Two People In A Room: Wrapped in Plastic
a crash at every speed

Wrapped In Plastic is the first release on the “a crash at every speed” imprint established by Two People In A Room members Michelle & René (René Margraff aka Pillowdiver). The thirty-eight minute cassette release is tailor-made for experimental guitar enthusiasts, with the instrument's sound manipulated extensively through the use of effects pedals and signal processing in four long-form tracks. That the material on the release is so accomplished won't come as any surprise to those familiar with Margraff's impressive, mid-2009 Pillowdiver release, Sleeping Pills.

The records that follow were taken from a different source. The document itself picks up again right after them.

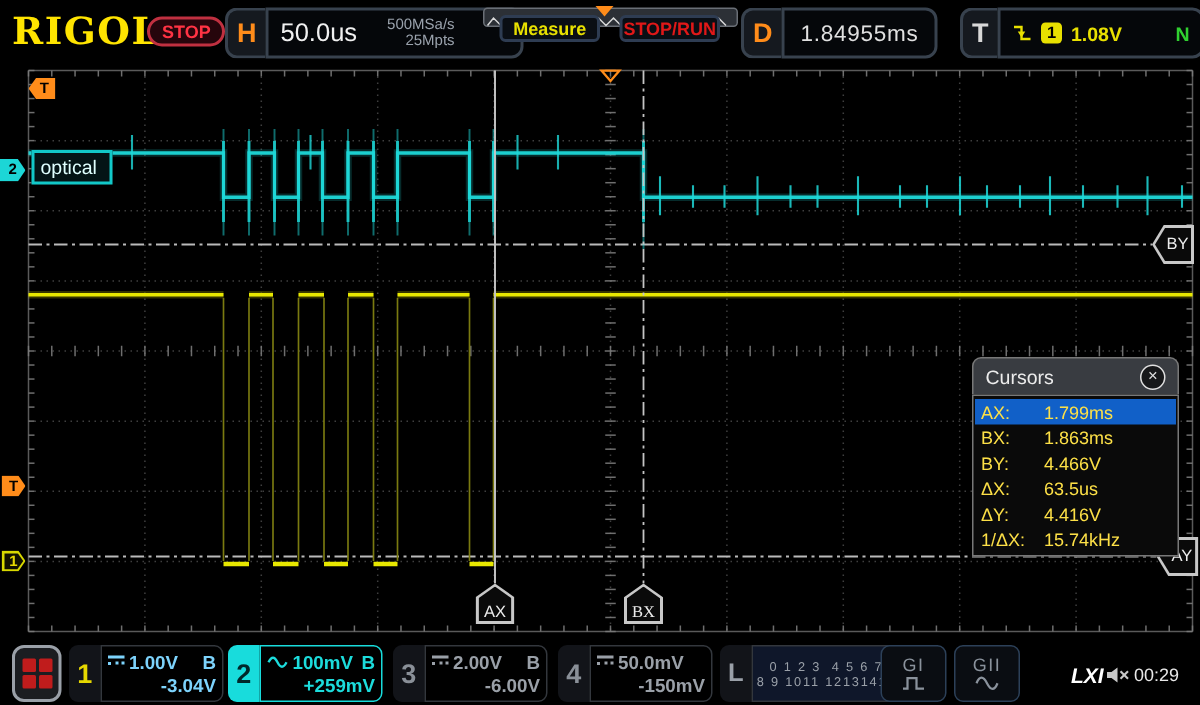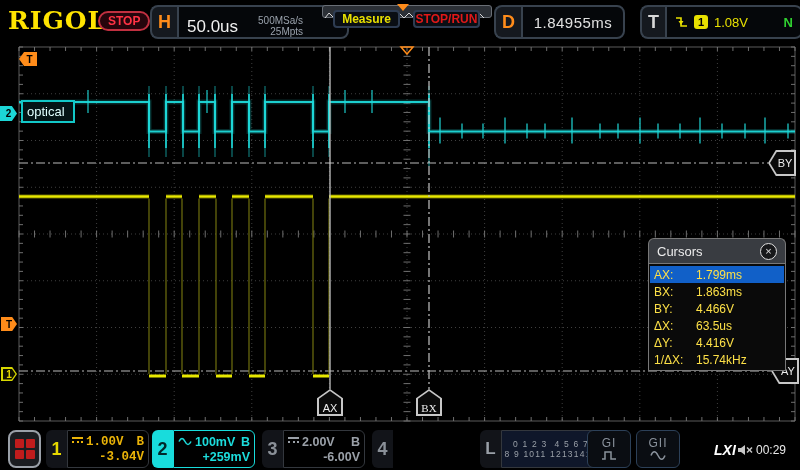--- a/index.html
+++ b/index.html
@@ -23,21 +23,21 @@
         padding:0 8px;background:#0a0e14;border:2px solid #2e3c52;border-radius:4px;
         font-weight:bold;font-size:12px;box-sizing:border-box;}
   .measure{left:333px;color:#e8e000;width:67px;}
   .stoprun{left:413px;color:#e01818;width:67px;}
   .overview{position:absolute;left:322px;top:5px;width:168px;height:11px;background:#2c3036;
         border:1px solid #6a6f76;border-radius:3px;}
   .ovtri{position:absolute;left:74px;top:-2px;width:0;height:0;border-left:6px solid transparent;
         border-right:6px solid transparent;border-top:7px solid #ff8c1a;}
   .tbadge{width:14px;height:14px;background:#e8e000;color:#000;font-weight:bold;font-size:11px;
         display:flex;align-items:center;justify-content:center;border-radius:3px;}
-  .tlev{color:#e8e000;font-size:13px;font-weight:normal;}
+  .tlev{color:#e8e000;font-size:13px;font-weight:bold;}
   .tmode{color:#30d030;font-size:13px;font-weight:bold;margin-left:auto;}
   
   .mk{position:absolute;display:flex;align-items:center;justify-content:center;
       font-weight:bold;font-size:10px;color:#000;z-index:3;}
   .clip-right{clip-path:polygon(0 0,70% 0,100% 50%,70% 100%,0 100%);}
   .clip-left{clip-path:polygon(0 50%,28% 0,100% 0,100% 100%,28% 100%);}
   .clip-up{clip-path:polygon(50% 0,100% 34%,100% 100%,0 100%,0 34%);}
   .optical{position:absolute;left:21px;top:100px;width:46px;height:19px;border:2px solid #12c8c8;
       background:#041416;color:#e0ffff;font-size:13px;line-height:19px;padding-left:4px;z-index:3;}
   .flag{position:absolute;background:#c8c8c8;z-index:4;}
@@ -62,21 +62,21 @@
   .menu-grid{display:grid;grid-template-columns:9px 9px;grid-template-rows:9px 9px;gap:2px;}
   .menu-grid i{background:#c01c1c;border-radius:1px;}
   .chgrp{position:absolute;top:430px;display:flex;height:38px;}
   .chnum{width:21px;display:flex;align-items:center;justify-content:center;font-weight:bold;
       font-size:18px;background:#121419;border-radius:6px 0 0 6px;}
   .chbox{width:82px;background:#000;border:1px solid #33373d;border-radius:0 6px 6px 0;
       padding:2px 4px;display:flex;flex-direction:column;justify-content:center;gap:1px;box-sizing:border-box;}
   .r1{display:flex;align-items:center;gap:3px;font-size:12.5px;font-weight:600;}
   .r1 .bw{margin-left:auto;}
   .r2{text-align:right;font-size:12.5px;font-weight:600;}
-  .c1{color:#eab308;font-family:Liberation Mono, monospace;} .c2{color:#1cdcdc;} .c34{color:#9aa0a8;}
+  .c1{color:#7dd3fc;} .c2{color:#1cdcdc;} .c34{color:#9aa0a8;}
   .chnum.n1{color:#e6d800;} .chnum.n3,.chnum.n4{color:#8a9098;}
   .chnum.sel{background:#18dcdc;color:#00282a;}
   .chbox.sel{border-color:#18dcdc;}
   .dc{display:inline-block;width:11px;height:7px;border-top:2px solid currentColor;position:relative;}
   .dc::after{content:"";position:absolute;left:0;top:2px;width:100%;border-top:2px dotted currentColor;}
   .lbox{width:100px;background:#0f172a;border:1px solid #33373d;border-radius:0 6px 6px 0;
       display:flex;flex-direction:column;align-items:center;justify-content:center;box-sizing:border-box;
       font-size:8.5px;letter-spacing:1.2px;color:#9aa0a8;line-height:10px;white-space:pre;}
   .chnum.nl{color:#9aa0a8;font-size:17px;}
   .gbtn{position:absolute;top:430px;width:44px;height:38px;border:1px solid #2c4058;border-radius:6px;
@@ -90,21 +90,21 @@
 </head>
 <body>
 
 <div class="stage">
 
   <div class="logo">RIGOL</div>
   <div class="stopbadge">STOP</div>
 
   <div class="tgrp" style="left:150px;">
     <div class="tlab">H</div>
-    <div class="tbox" style="width:172px;align-items:flex-end;">
+    <div class="tbox" style="width:172px;">
       <span class="hval">50.0us</span>
       <span class="hsub">
         <span>500MSa/s</span><br><span>25Mpts</span>
       </span>
     </div>
   </div>
 
   <div class="overview">
     <svg id="ovsvg" width="166" height="9">
         <path d="M2,7 L6,2 L11,7 L16,2 L21,7 L26,2 L31,7 L36,2 L41,7 L46,2 L51,7 L56,2 L61,7 L66,2 L71,7 L76,2 L81,7 L86,2 L91,7 L96,2 L101,7 L106,2 L111,7 L116,2 L121,7 L126,2 L131,7 L136,2 L141,7 L146,2 L151,7 L156,2 L161,7" fill="none" stroke="#d8d8d8" stroke-width="1"></path>
@@ -613,20 +613,28 @@
           <span class="dc"></span>
         <span>2.00V</span>
         <span class="bw">B</span>
         </div>
       <div class="r2">-6.00V</div>
     </div>
   </div>
 
   <div class="chgrp" style="left:372px;">
     <span class="chnum n4">4</span>
+    <div class="chbox c34">
+      <div class="r1">
+          <span class="dc"></span>
+        <span>50.0mV</span>
+        <span class="bw"></span>
+        </div>
+      <div class="r2">-150mV</div>
+    </div>
   </div>
 
   <div class="chgrp" style="left:480px;">
     <span class="chnum nl">L</span>
     <div class="lbox">
       <span>0 1 2 3  4 5 6 7</span>
       <span>8 9 1011 12131415</span>
     </div>
   </div>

In the opening track, “Come On, Baby, Contact,” an hypnotic guitar theme rises gradually from a mist of droning guitars and then repeats until it falls away, ceding the stage to a swelling cloud that threatens to turn violent before deflating into a more measured flow where ripples of raw distortion bleed off of a stately repeating figure. It's a remarkable piece, and one that speaks highly of the duo's patient handling of the material and the control with which they execute it. The tremolo twang of a gentle guitar theme likewise emerges from an industrial swamp during the second piece, “A Number of Techniques, Such as the Poison Pill,” until it vanishes within an opaque mass of metallic sheets. A simple two-note motif anchors a slow unfurl of distortion-drenched washes and tones during “Screamy Creamy” that again feels as if it's on the verge of combusting when it intensifies into a controlled roar. Cloaked in gloom, “Holiday Redux” ends the album hauntingly with spectral rattles echoing across a lulling flow of layered guitar textures.

Formed in September 2009, the Berlin-based Two People In A Room will surely find its profile raised when a projected full-length album appears on Home Normal. Until then, Wrapped In Plastic provides a thoroughly satisfying listening experience indeed.